「ゆとり返済」の危険性に最も早く警鐘を鳴らし、かつて「繰り上げ返済・借り換えブーム」の仕掛け人となった、ファイナンシャル・プランナー・浅井秀一。平成24年7月、住宅ローン金利が史上最低水準になったいま、「最大の借り換えチャンス」ともいうべき状況がやってきていると著者は主張します。固定金利どうしの場合、いま返済している住宅ローンより実質金利が「0.3%程度」以上低ければ、大きな借り換え効果が確定するとのこと。「最大の借り換えチャンス」がやって来たいま、では借りている住宅ローンをどうすべきか、5回にわたって解説します。

住宅ローンの「借り換え」で、可処分所得の減少分を取り戻そう!

浅井秀一(あさい・しゅういち)
[ファイナンシャル・プランナー(CFP)]
1964年、愛知県生まれ。福井県高浜町育ち。早稲田大学第一文学部卒業。1988年に学生では初の日本FP協会の会員となる。現在は、主に個人のプランニング業務を中心とする、(有)ストックアンドフローの代表取締役として活躍中。 著書には、借り換え・繰り上げ返済ブームをおこしベストセラーとなった『住宅ローンは、いま借り換え・繰り上げ返済しなさい!』(ダイヤモンド社)、『図解わかる住宅ローン〈2012‐2013年版〉』(新星出版社)、『佐藤江梨子と浅井秀一のいちばんやさしいマネープラン』(日本経済新聞社)などがある。

  長引くデフレの影響で給与が増えないどころか、社会保険料の引き上げ(この3年間で、年収の1.5%相当の負担増!)によって、可処分所得は低下を続けています。
  さらに、子育て世代に対しては、年少扶養控除の廃止による増税と、旧子ども手当の減額というダブル・パンチも民主党政権はお見舞いしてくれました。

 そのうえ、マニフェストになかった消費税率の引き上げを断行。平成26年4月に8%、翌27年10月には10%へと引き上げられる見通しとなっています。

 どうして、このようなことになってしまったのか…。とにかく、民主党政権になってから、家計にとって、まったくいいことがなかったのは明白でしょう。

 しかし、嘆いてばかりいても、現状は好転しません。
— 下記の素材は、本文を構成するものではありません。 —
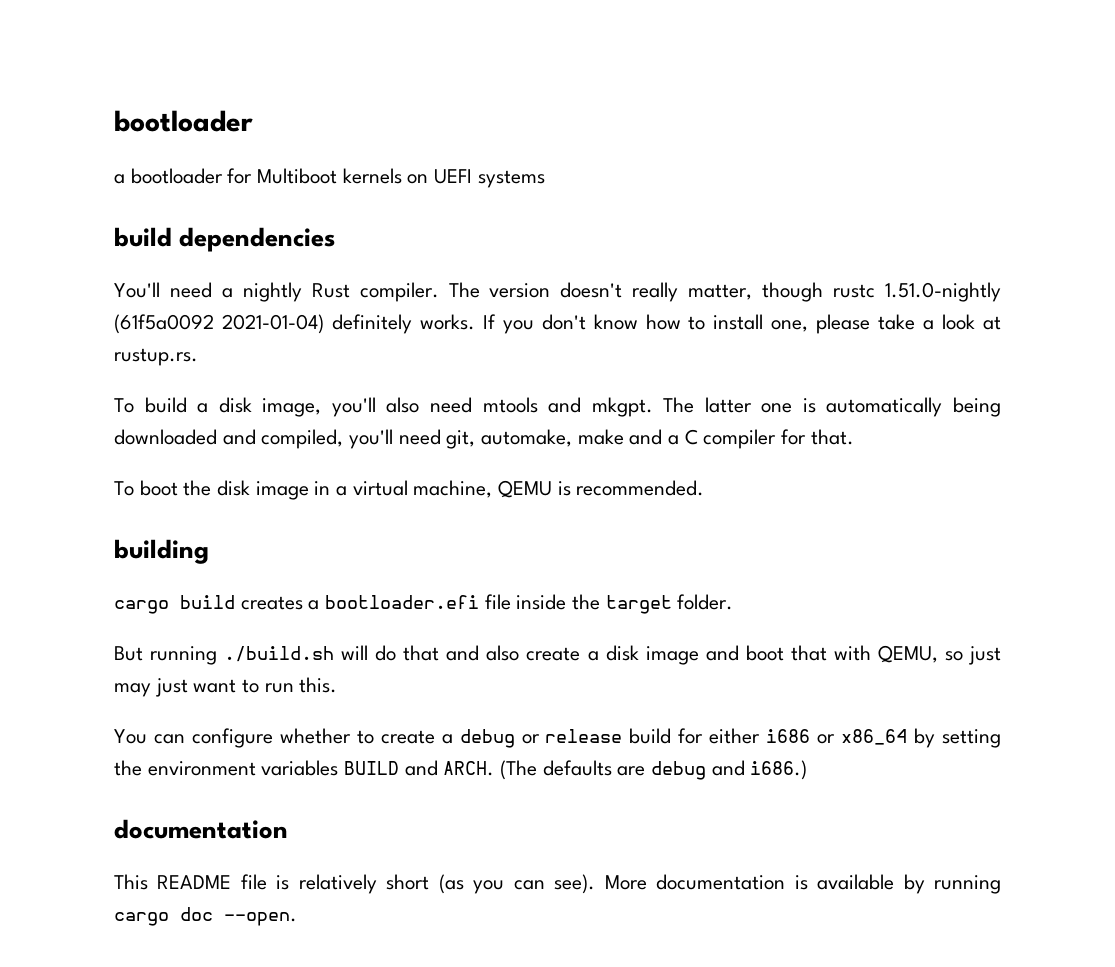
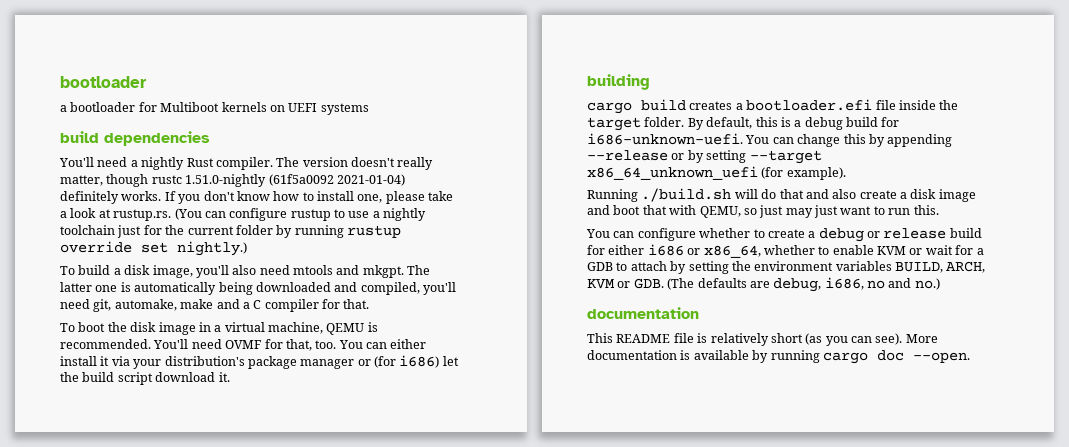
(198, 357) none -> [174,208,427,221] [60,225,401,238] [60,241,247,256] (You can configure rustup to use a nightly toolchain just for the current folder by running rustup override set nightly.)
(705, 488) none -> [153,339,427,351] [60,355,459,369] [60,372,230,385] You'll need OVMF for that, too. You can either install it via your distribution's package manager or (for i686) let the build script download it.
[114,646,218,665] // But running -> [687,117,900,130] [587,133,953,147] [587,150,822,164] [587,166,846,180] [587,189,638,202] By default, this is a debug build for i686-unknown-uefi. You can change this by appending --release or by setting --target x86_64_unknown_uefi (for example). // Running
[841,729,908,745] x86_64 -> [703,245,984,258] [587,261,667,271] x86_64, whether to enable KVM or wait for a GDB to attach
[344,760,808,780] BUILD and ARCH. (The defaults are debug and i686.) -> [895,261,986,273] [587,277,940,292] BUILD, ARCH, KVM or GDB. (The defaults are debug, i686, no and no.)

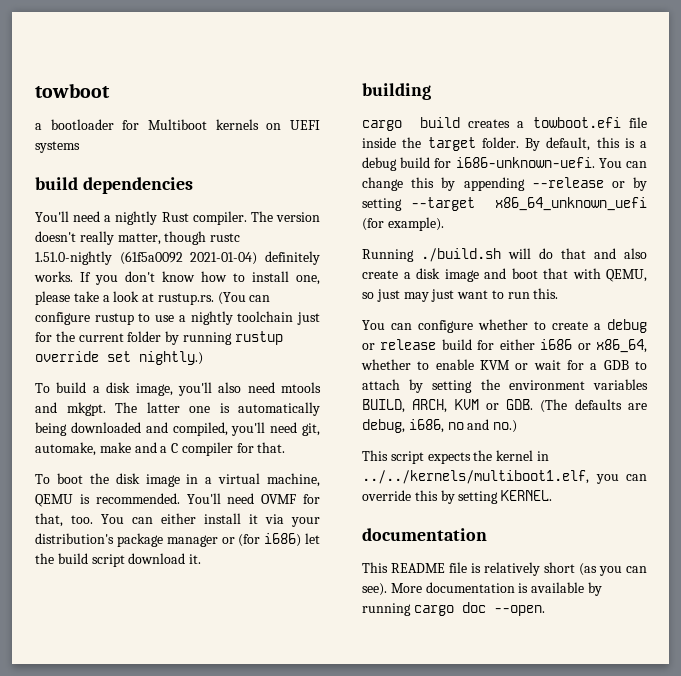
[60,76,147,88] bootloader -> [35,83,110,98] towboot
[746,99,873,111] bootloader.efi -> [532,117,621,128] towboot.efi
(940, 284) none -> [362,450,549,464] [362,470,647,484] [362,490,553,504] // This script expects the kernel in ../../kernels/multiboot1.elf, you can override this by setting KERNEL.

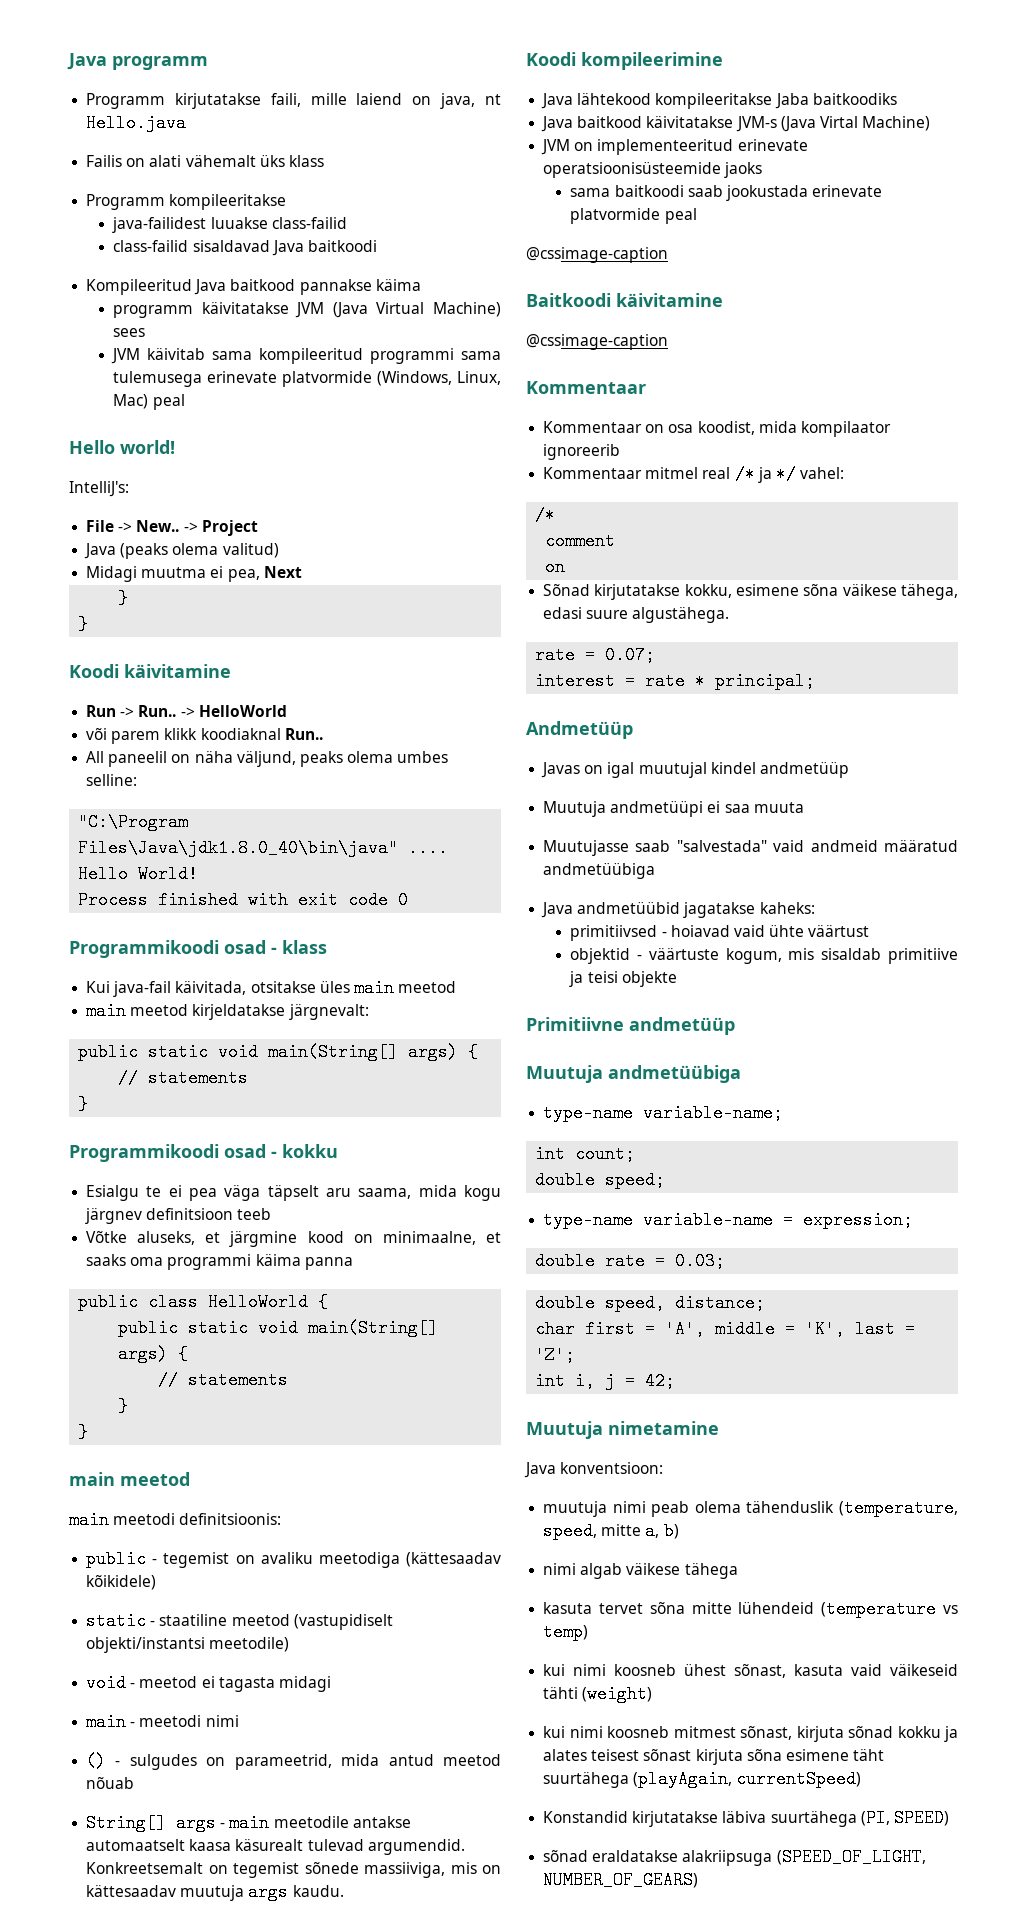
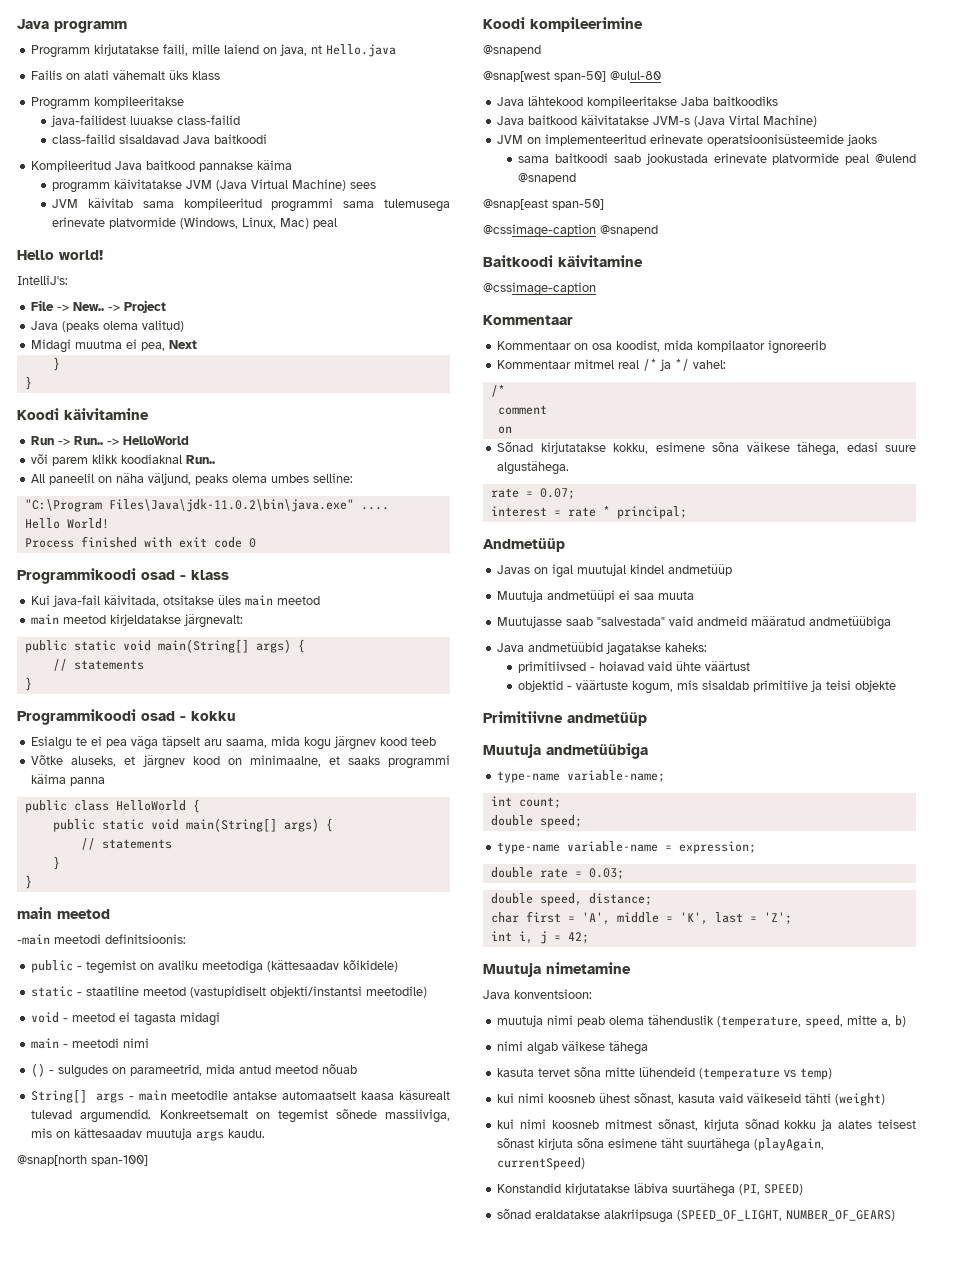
[78,839,399,857] Files\Java\jdk1.8.0_40\bin\java" -> [108,499,354,512] Files\Java\jdk-11.0.2\bin\java.exe"
[146,1208,234,1220] definitsioon -> [380,737,408,746] kood
[229,1231,298,1247] järgmine -> [142,755,185,769] järgnev
[130,1257,164,1266] oma -> (380, 760) none
[69,1511,109,1529] main -> [17,934,50,945] -main
(344, 1891) none -> [17,1155,148,1166] // @snap[north span-100]
(723, 61) none -> [483,45,541,56] [483,71,661,82] // @snapend // @snap[west span-50] @ulul-80
[526,247,668,263] // @cssimage-caption -> [875,154,916,163] [518,173,577,184] [483,199,604,210] [483,224,658,238] @ulend @snapend // @snap[east span-50] // @cssimage-caption @snapend

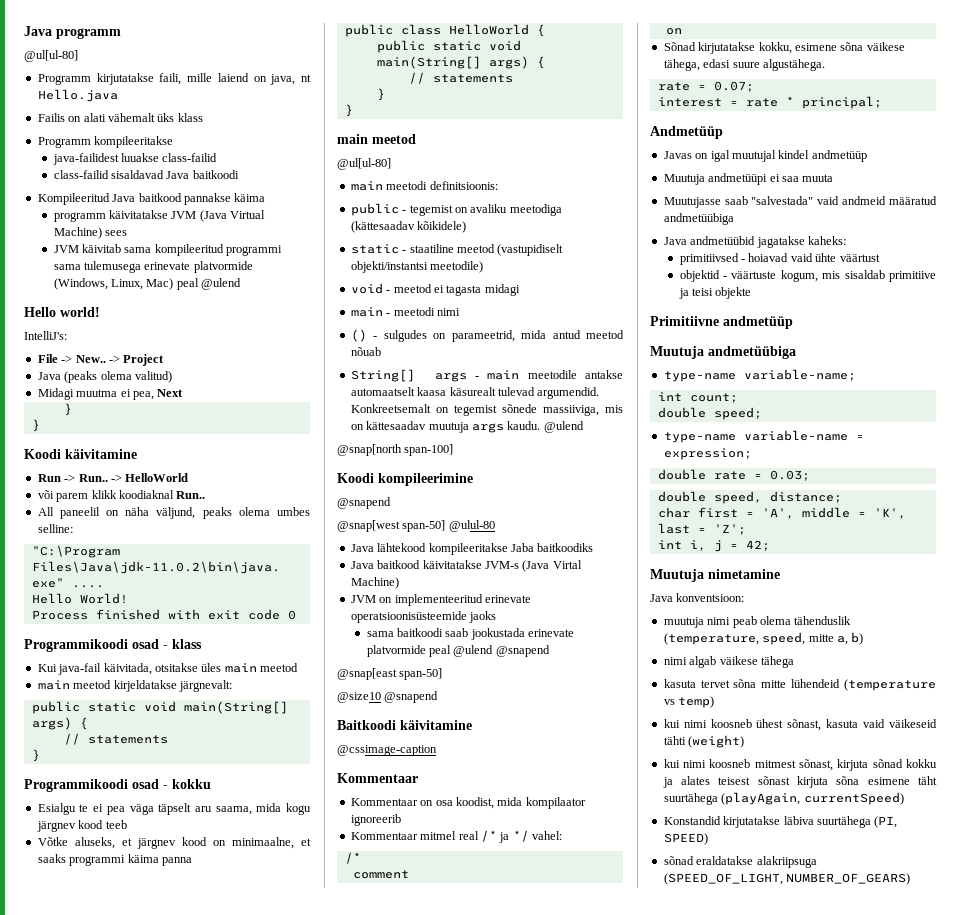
(127, 27) none -> [24,50,78,62] // @ul[ul-80]
(338, 223) none -> [201,278,242,290] @ulend
[17,934,50,945] -main -> [337,158,391,170] [350,181,383,191] @ul[ul-80] // main
(266, 1133) none -> [543,421,584,433] @ulend
[483,224,596,238] @cssimage-caption -> [337,692,381,703] @size10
家計を防衛するために、できることはすべて実行に移すことが大切です。なかでも住宅ローンを返済している人にとっては、ほとんどのケースで、いま、住宅ローンの「借り換え」を行うことが最も効果的な方法になるはずです。

  現在の住宅ローン金利は、史上最低といえる水準にまで低下しています。
  変動金利型は「ゼロ%台」の金利が当たり前の状況ですし、固定金利選択型ローンのうち、当初10年間の金利を固定にする「10年固定」でも1%台前半の金利を提示する金融機関は珍しくありません。
  また、全期間の固定金利型ローンも実質金利で2%強の水準
となっています。

  いま返済している住宅ローンとの金利差が、0.5%~1%程度ある場合、ローン残高や残りの返済期間によっても異なりますが、年間で5万円~20万円程度は返済額を減らすことができます。
  また、固定金利どうしの借り換えなら、実質金利の差がわずか0.3%程度であっても、今後の返済総額では100万円前後の負担軽減が十分に期待できるでしょう。

 住宅ローンを返済している人は、「史上最低金利」という、この最大のチャンスを逃してはなりません。